Something many a grief-stricken parent has said over the casket of their child, because the child is supposed to outlive the parent. Grasp that straw any tighter and it might leave a permanent imprint on your palms.

I’d wager that 90% of parents grieving their child’s death say something to that effect.

You admit that there’s no evidence, and then say you disagree with me for saying there’s no evidence.

The “innocent man wrongly executed” is a phantom, a boogeyman, a mythical creature chased fruitlessly by anti-DP advocates, based on a belief that every person involved in the trial and appeals process, defendant, prosecutor, counsel, judges, jurors, witnesses, everyone involved is either massively incompetent or sociopathic and reckless with human life.

If an innocent person were to be executed, it would be a tragedy, and one that would demand answers, explanations, and changes to stop that mistake from happening again. But it would not invalidate the death penalty itself as a necessary tool of justice.

Point out this “admission”.

It would (and already has) in my mind. In my view, the death penalty adds nothing in terms of deterrence and overall justice that isn’t accomplished by life imprisonment, and carries with it the risk of an irreversible punishment for an innocent person.

I am anti-death-penalty.

But my goodness, the responses to Shodan are absurd.

The obvious answer is that the specific claim he’s responding to was wrong. It’s simply not true that there have been " numerous and very recent cases in which we know that innocent people were executed."

Admit that.

Then point out that this was an foolishly and inartfully presented claim.
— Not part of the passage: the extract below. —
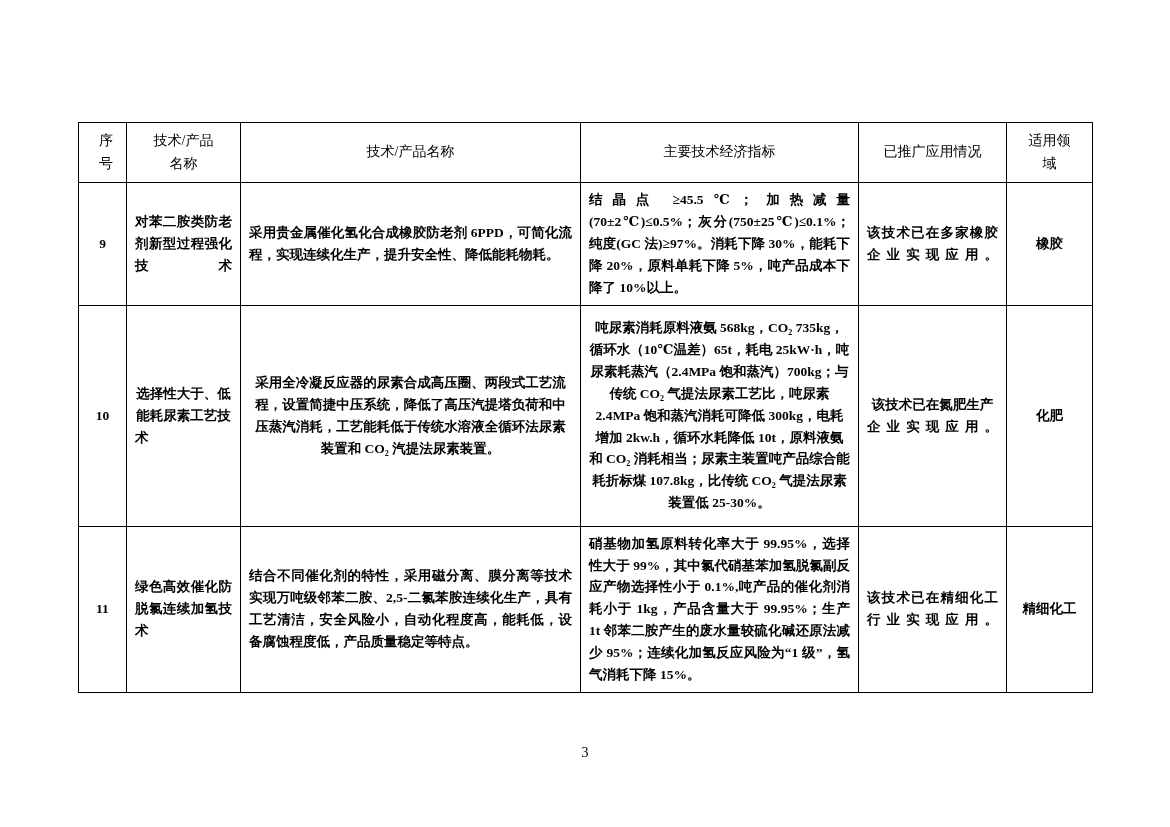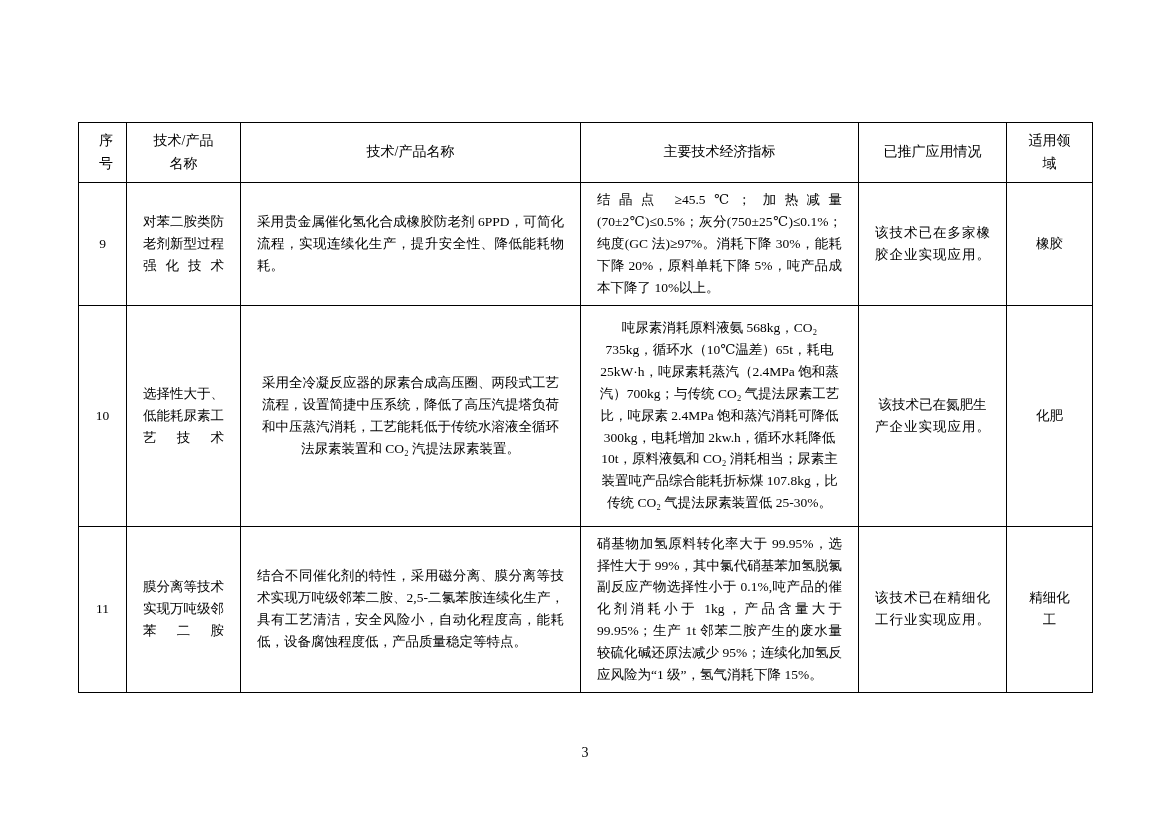"结晶点 ≥45.5℃； 加热减量" table.doc-table th, table.doc-table td { font-weight: none -> bold; padding: 6px 16px -> 6px 8px }
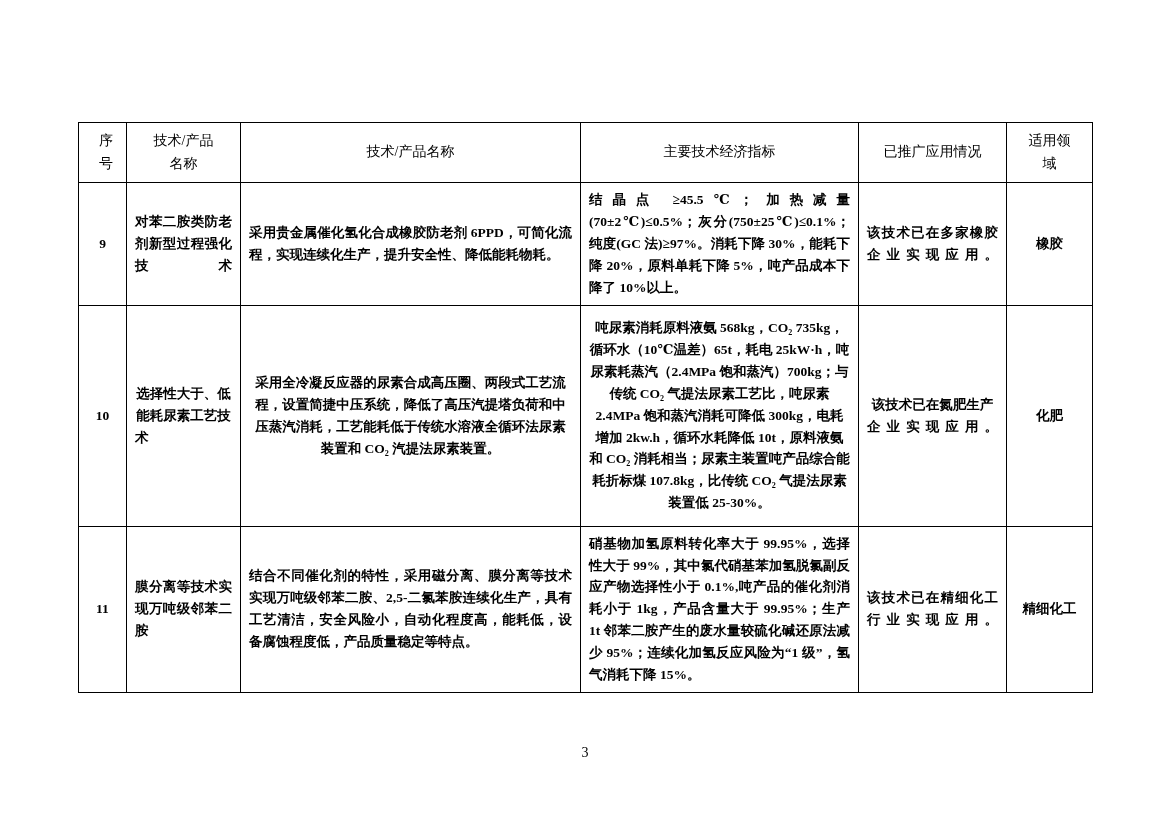"膜分离等技术实现万吨级邻苯二胺" td.name { text: 膜分离等技术实现万吨级邻苯二胺 -> 绿色高效催化防脱氯连续加氢技术 }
The more compelling and defensible claim is: given the existence of cases that made it through trial and resulted in a death penalty sentence, and were later found to be flawed based on DNA evidence, it would be highly unlikely that other death penalty cases without DNA evidence were completely error-free.

Therefore, it’s virtually certain that we have executed SOME people that were actually innocent.

It’s highly likely that were more than one. As the number rises, it becomes less and less likely: it’s very likely we’ve executed two; somewhat likely we’ve executed 20; possible but unlikely we’ve executed 100 innocent people.

Shodan? Comments on the foregoing?

As I quoted previously (emphasis mine);

I don’t believe this. I essentially think that if people were really considering what they’re about to do and what the consequences could be for them, threatening them with a 10 year sentence would be enough of a deterrent for most crimes. Nobody wants to wreck his life and spend his next ten years in a jail. People are killing other people over 1 000. Any rational person, even a psychopath who doesn't care about killing, would realize that 1000 isn’t even worth 6 months of jail time. Any reasonable individual thinking “wait, I might get caught and spend the next year in jail” would forget about the killing and the $ 1000. If even the risk of a life sentence doesn’t deter them, adding a death penalty won’t, either.

A jail sentence doesn’t deter them not because it’s not harsh enough, but because they don’t think they’ll be caught, or more likely don’t think at all. You can threaten them with 20 years, with a life sentence, with death…it won’t change a thing because they’ll keep not thinking or at least not fearing the consequences. Only when they’ll actually get caught will they begin to worry about the sentence and be frightened by the death penalty. Not before the crime is being committed, when fear would actually serve a purpose.

Basically, I believe that in the overwhelming majority of cases, no sentence above some relatively low level is a deterrent. People are going to be deterred by 10 years or they aren’t going to be deterred at all.

You are aware that “absolute proof” and “evidence” are not the same thing, right?